“Power of the Dragonflame” is the fourth full-length album by this Italian outfit. Whether or not you might like this album depends on how you would react to a band that I’d describe as sounding something like a cross between Yngwie Malmsteen and the operatic bits of Queen.
Describing themselves as “Symphonic Epic Hollywood Metal”, Rhapsody play what I would describe as operatic pomp-metal with Dungeons and Dragons lyrics. I’m not kidding here, you can hear the polyhedral dice rolling. Song titles include “Knightrider of Doom”, “March of the Swordmaster”, “Steelgods of the Last Apocalypse and “Gargoyles, Angels of Darkness”. The whole thing is part four of the “Emerald Sword Saga”, a rather corny generic-fantasy epic of the type churned out by the likes of David Eddings or Robert Jordan.

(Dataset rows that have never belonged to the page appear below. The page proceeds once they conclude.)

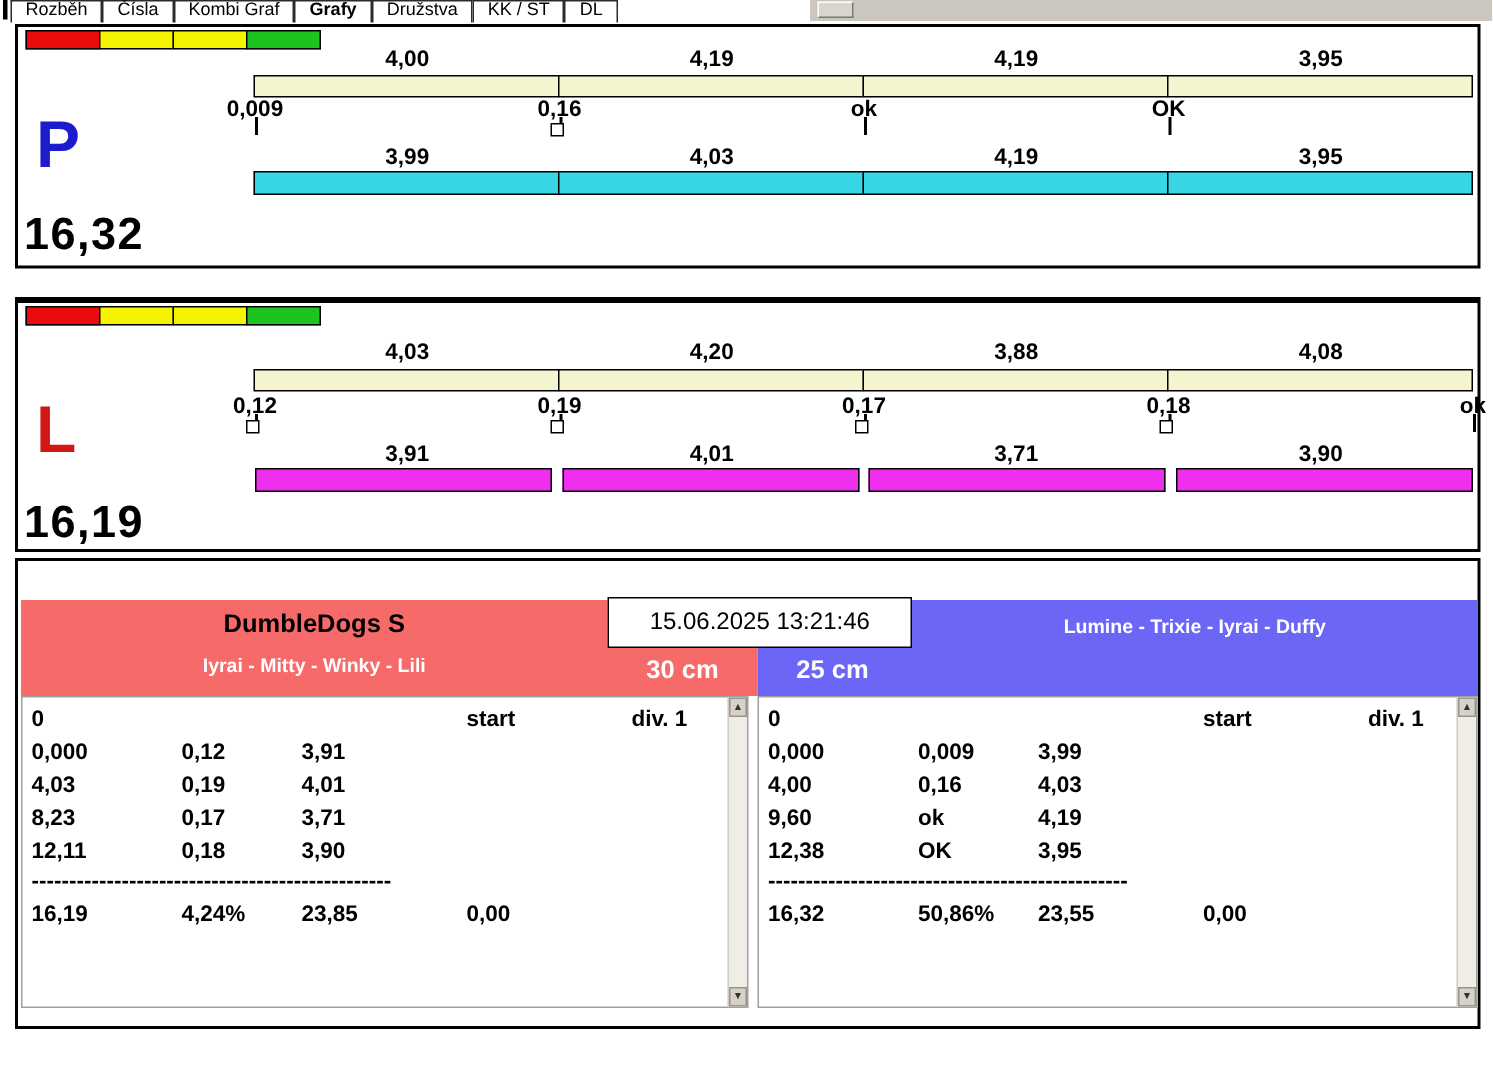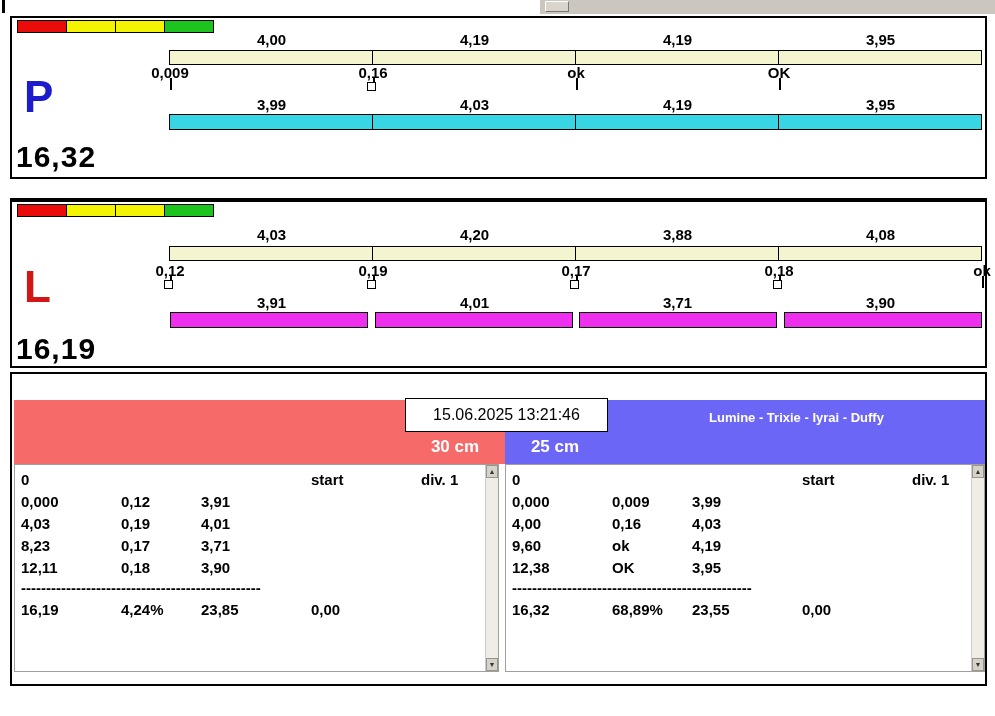--- a/index.html
+++ b/index.html
@@ -85,6 +85,29 @@
 
 <div class="topbar">
   <div class="frame-mark"></div>
+  <div class="tabs">
+    <div class="tab">
+        <span>Rozběh</span>
+      </div>
+    <div class="tab">
+        <span>Čísla</span>
+      </div>
+    <div class="tab">
+        <span>Kombi Graf</span>
+      </div>
+    <div class="tab active">
+        <span>Grafy</span>
+      </div>
+    <div class="tab">
+        <span>Družstva</span>
+      </div>
+    <div class="tab">
+        <span>KK / ST</span>
+      </div>
+    <div class="tab">
+        <span>DL</span>
+      </div>
+  </div>
   <div class="top-gray">
     <div class="mini-btn"></div>
   </div>

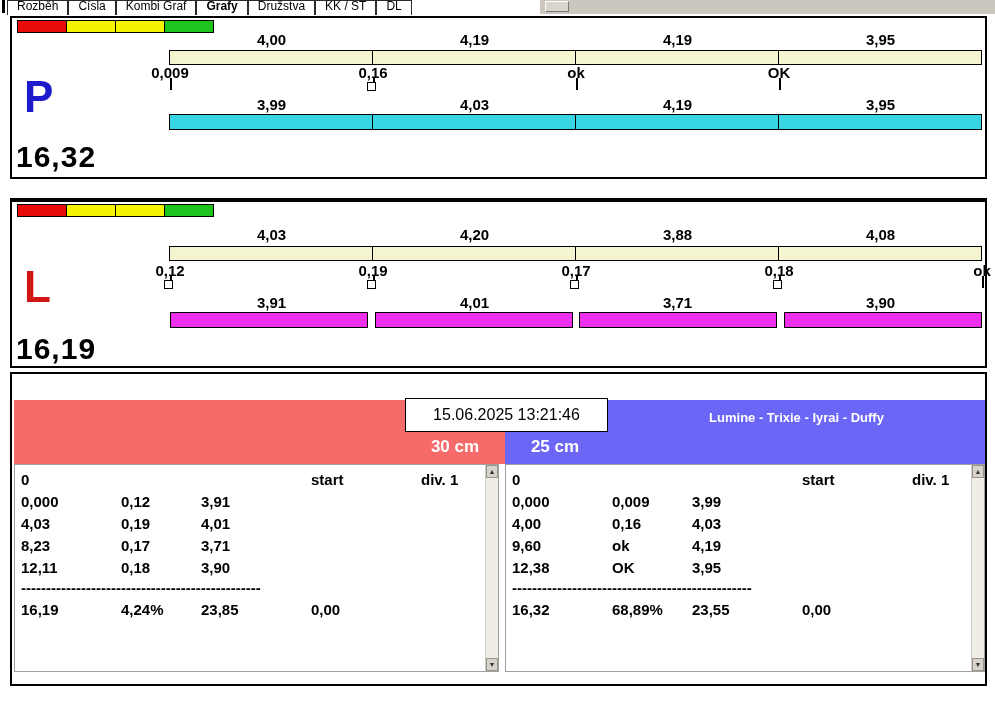--- a/index.html
+++ b/index.html
@@ -221,6 +221,10 @@
 <div class="bottom">
 
   <div class="hdr red">
+    <div class="txt">
+      <div class="team-name">DumbleDogs S</div>
+      <div class="team-members">Iyrai - Mitty - Winky - Lili</div>
+    </div>
     <div class="size">30 cm</div>
   </div>
 

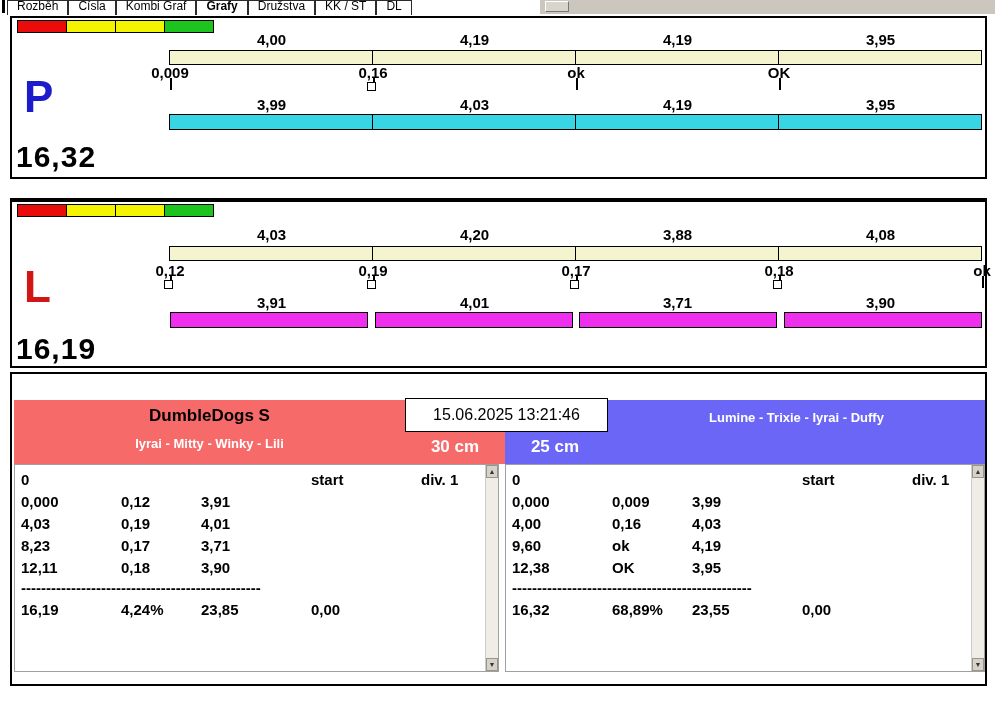--- a/index.html
+++ b/index.html
@@ -313,7 +313,7 @@
     </div>
     <div class="trow rtot">
       <span class="c1">16,32</span>
-      <span class="c2">68,89%</span>
+      <span class="c2">50,86%</span>
       <span class="c3">23,55</span>
       <span class="c4">0,00</span>
     </div>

Musically, what we get is power-metal mixed with massive choirs and an orchestra. The album begins with the operatic intro “In Tenebris”, sounding very much like something out a swords and sorcery film soundtrack, typical of Rhapsody’s approach. The rest is in a similar vein to Rhapsody’s previous output; speed-metal riffs and solos, orchestral interludes, huge operatic choruses. The odd verse or chorus, and one entire song, is sung in Italian rather than English.
Overall, it’s in a very similar vein to previous Rhapsody albums, if you like this one, you’ll probably like those earlier releases as well.
This album is released under Wizards of the Coast‘s d20 licence – Requires the Dungeons and Dragons Player’s Handbook in order to listen.
OK, so I’m kidding about the d20 licence.